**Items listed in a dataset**
────
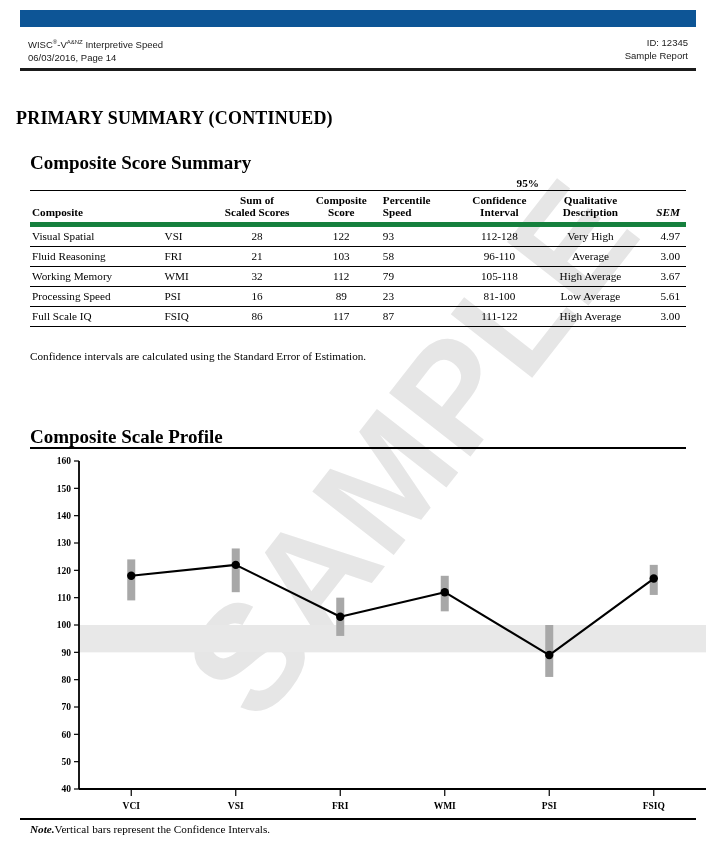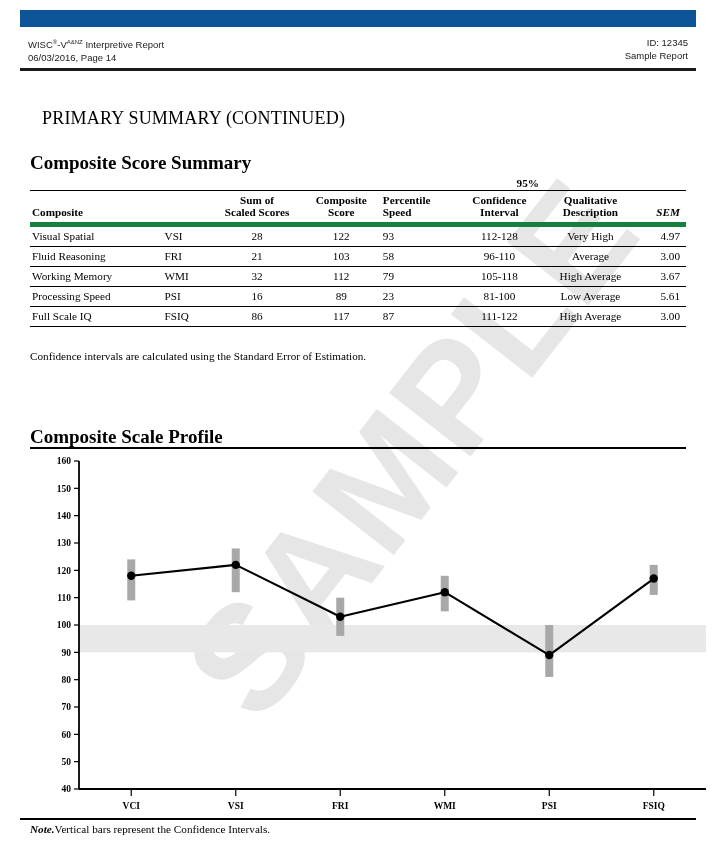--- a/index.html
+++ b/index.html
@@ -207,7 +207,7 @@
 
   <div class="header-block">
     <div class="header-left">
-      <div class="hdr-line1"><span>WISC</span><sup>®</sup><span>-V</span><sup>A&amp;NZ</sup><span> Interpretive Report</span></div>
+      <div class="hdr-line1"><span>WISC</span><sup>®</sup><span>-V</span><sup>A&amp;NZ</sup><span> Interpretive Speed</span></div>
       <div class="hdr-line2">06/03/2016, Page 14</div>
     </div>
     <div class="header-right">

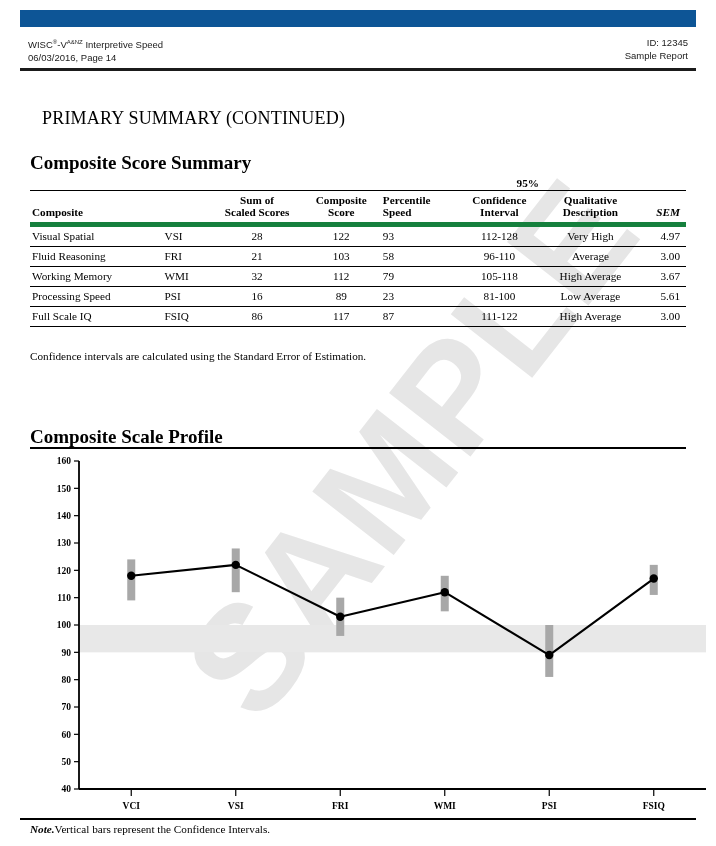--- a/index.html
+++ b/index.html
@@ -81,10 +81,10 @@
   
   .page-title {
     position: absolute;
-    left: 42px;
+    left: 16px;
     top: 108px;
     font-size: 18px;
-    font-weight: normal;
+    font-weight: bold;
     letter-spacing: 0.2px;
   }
────
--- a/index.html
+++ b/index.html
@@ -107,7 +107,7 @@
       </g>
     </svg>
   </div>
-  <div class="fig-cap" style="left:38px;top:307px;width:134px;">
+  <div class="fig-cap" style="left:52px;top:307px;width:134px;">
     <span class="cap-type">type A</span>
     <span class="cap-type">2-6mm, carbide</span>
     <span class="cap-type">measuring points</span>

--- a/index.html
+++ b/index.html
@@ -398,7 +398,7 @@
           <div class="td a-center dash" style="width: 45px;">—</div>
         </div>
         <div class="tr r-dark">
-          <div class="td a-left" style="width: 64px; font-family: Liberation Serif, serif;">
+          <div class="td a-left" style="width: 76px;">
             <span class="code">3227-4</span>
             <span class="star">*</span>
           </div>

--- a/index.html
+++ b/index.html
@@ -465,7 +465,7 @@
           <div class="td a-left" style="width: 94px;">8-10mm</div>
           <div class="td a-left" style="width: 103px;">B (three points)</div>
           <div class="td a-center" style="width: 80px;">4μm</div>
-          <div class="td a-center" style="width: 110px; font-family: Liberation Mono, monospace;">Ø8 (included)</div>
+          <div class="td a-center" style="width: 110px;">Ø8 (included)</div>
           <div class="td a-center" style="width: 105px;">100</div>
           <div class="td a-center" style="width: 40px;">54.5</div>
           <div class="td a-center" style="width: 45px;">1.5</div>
────
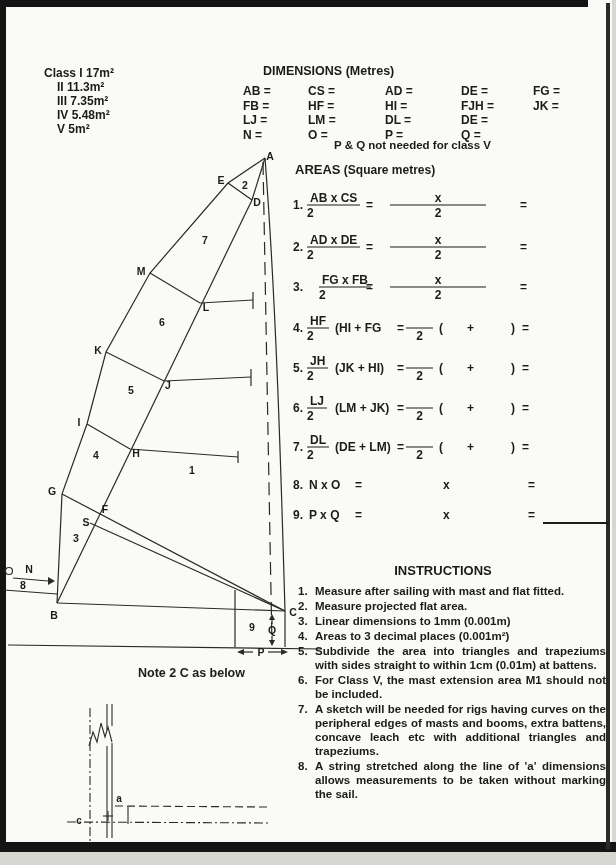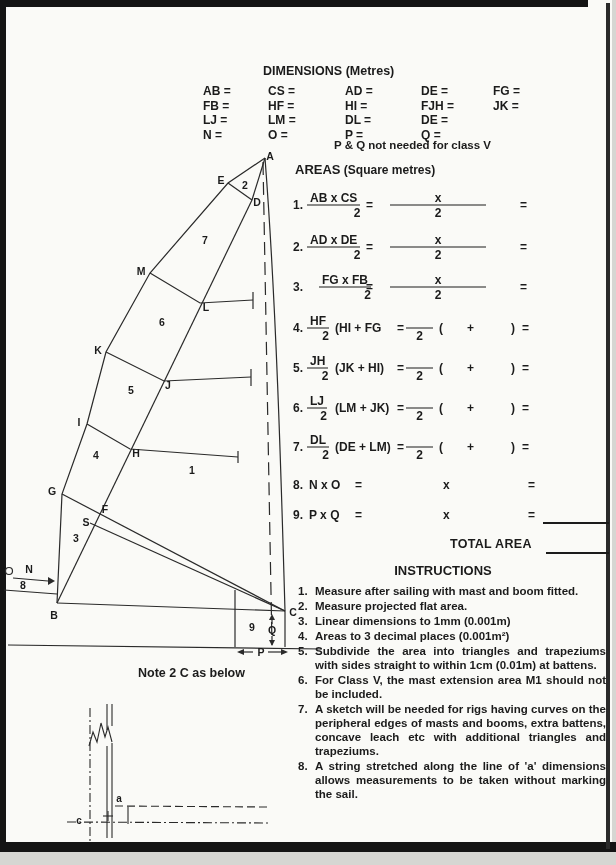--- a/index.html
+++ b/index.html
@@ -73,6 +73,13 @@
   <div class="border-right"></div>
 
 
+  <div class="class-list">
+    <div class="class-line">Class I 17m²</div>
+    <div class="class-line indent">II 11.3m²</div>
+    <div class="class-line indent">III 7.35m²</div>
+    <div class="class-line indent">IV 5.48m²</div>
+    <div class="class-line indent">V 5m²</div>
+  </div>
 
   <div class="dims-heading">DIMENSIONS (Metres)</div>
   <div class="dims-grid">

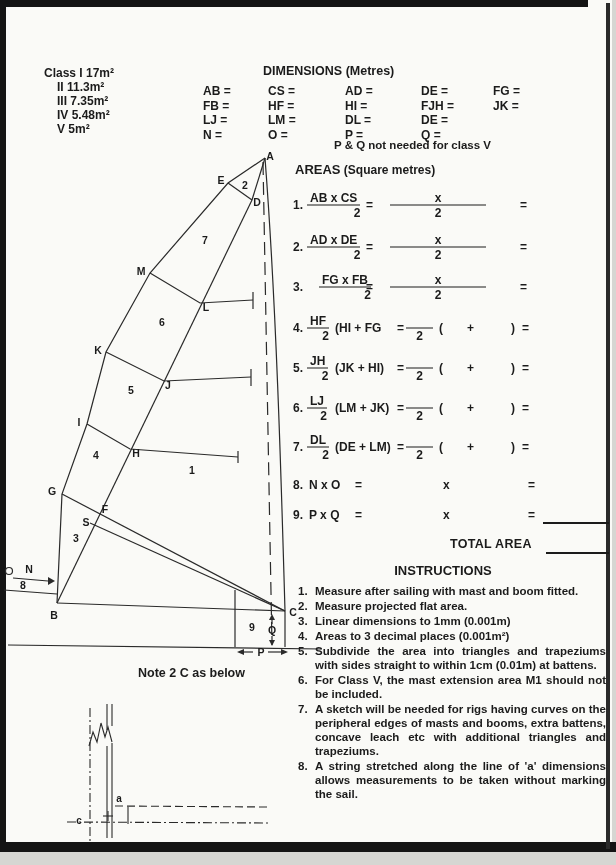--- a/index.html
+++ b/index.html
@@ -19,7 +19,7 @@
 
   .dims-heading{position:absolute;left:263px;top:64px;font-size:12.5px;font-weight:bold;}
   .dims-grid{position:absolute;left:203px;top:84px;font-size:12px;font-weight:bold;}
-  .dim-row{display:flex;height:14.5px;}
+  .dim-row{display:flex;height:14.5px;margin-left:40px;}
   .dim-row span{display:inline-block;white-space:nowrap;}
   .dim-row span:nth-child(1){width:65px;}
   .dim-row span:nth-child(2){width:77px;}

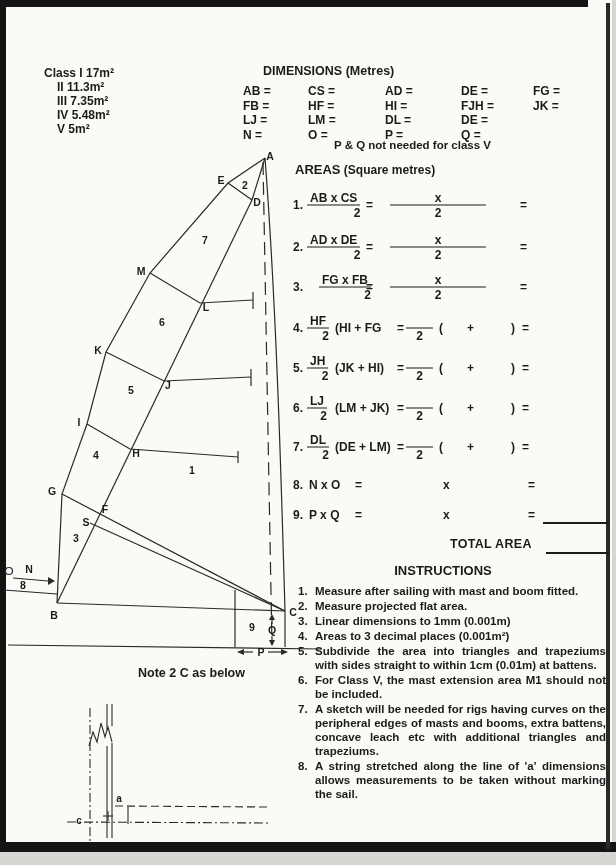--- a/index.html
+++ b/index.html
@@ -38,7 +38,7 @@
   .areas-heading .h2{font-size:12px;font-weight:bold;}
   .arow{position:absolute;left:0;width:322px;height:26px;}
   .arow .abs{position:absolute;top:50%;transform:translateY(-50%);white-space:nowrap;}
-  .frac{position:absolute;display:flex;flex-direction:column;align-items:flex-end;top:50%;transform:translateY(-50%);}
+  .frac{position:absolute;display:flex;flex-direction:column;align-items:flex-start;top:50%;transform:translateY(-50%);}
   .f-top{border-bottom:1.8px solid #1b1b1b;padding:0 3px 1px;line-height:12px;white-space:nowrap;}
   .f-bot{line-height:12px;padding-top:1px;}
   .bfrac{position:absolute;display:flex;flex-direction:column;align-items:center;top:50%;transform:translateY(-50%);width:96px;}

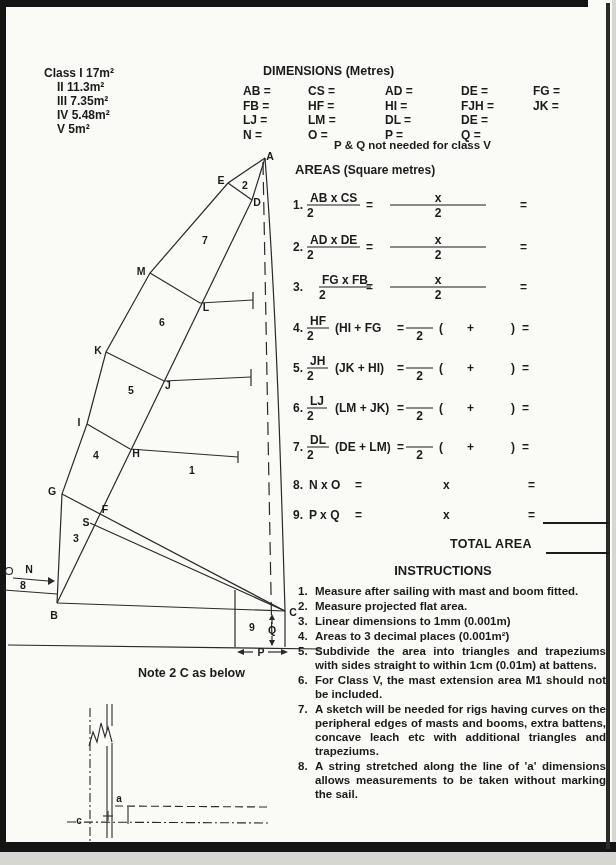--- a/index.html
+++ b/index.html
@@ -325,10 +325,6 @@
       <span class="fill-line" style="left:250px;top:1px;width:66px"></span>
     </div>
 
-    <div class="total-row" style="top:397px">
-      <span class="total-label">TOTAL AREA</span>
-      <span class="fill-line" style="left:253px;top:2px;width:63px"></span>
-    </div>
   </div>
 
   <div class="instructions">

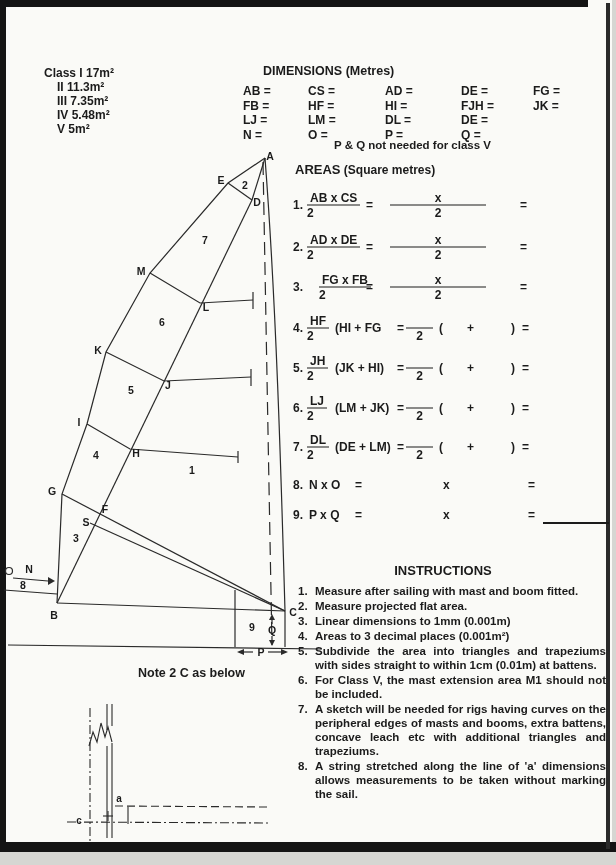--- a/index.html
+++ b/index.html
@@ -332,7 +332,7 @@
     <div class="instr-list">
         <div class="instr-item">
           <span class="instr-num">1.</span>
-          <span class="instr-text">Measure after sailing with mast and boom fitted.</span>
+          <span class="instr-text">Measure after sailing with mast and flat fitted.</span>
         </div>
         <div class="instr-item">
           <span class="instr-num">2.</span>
────
**Work request**
Return only the number of lines in the preceding records that contain the string "with".

**Response to this exercise**
2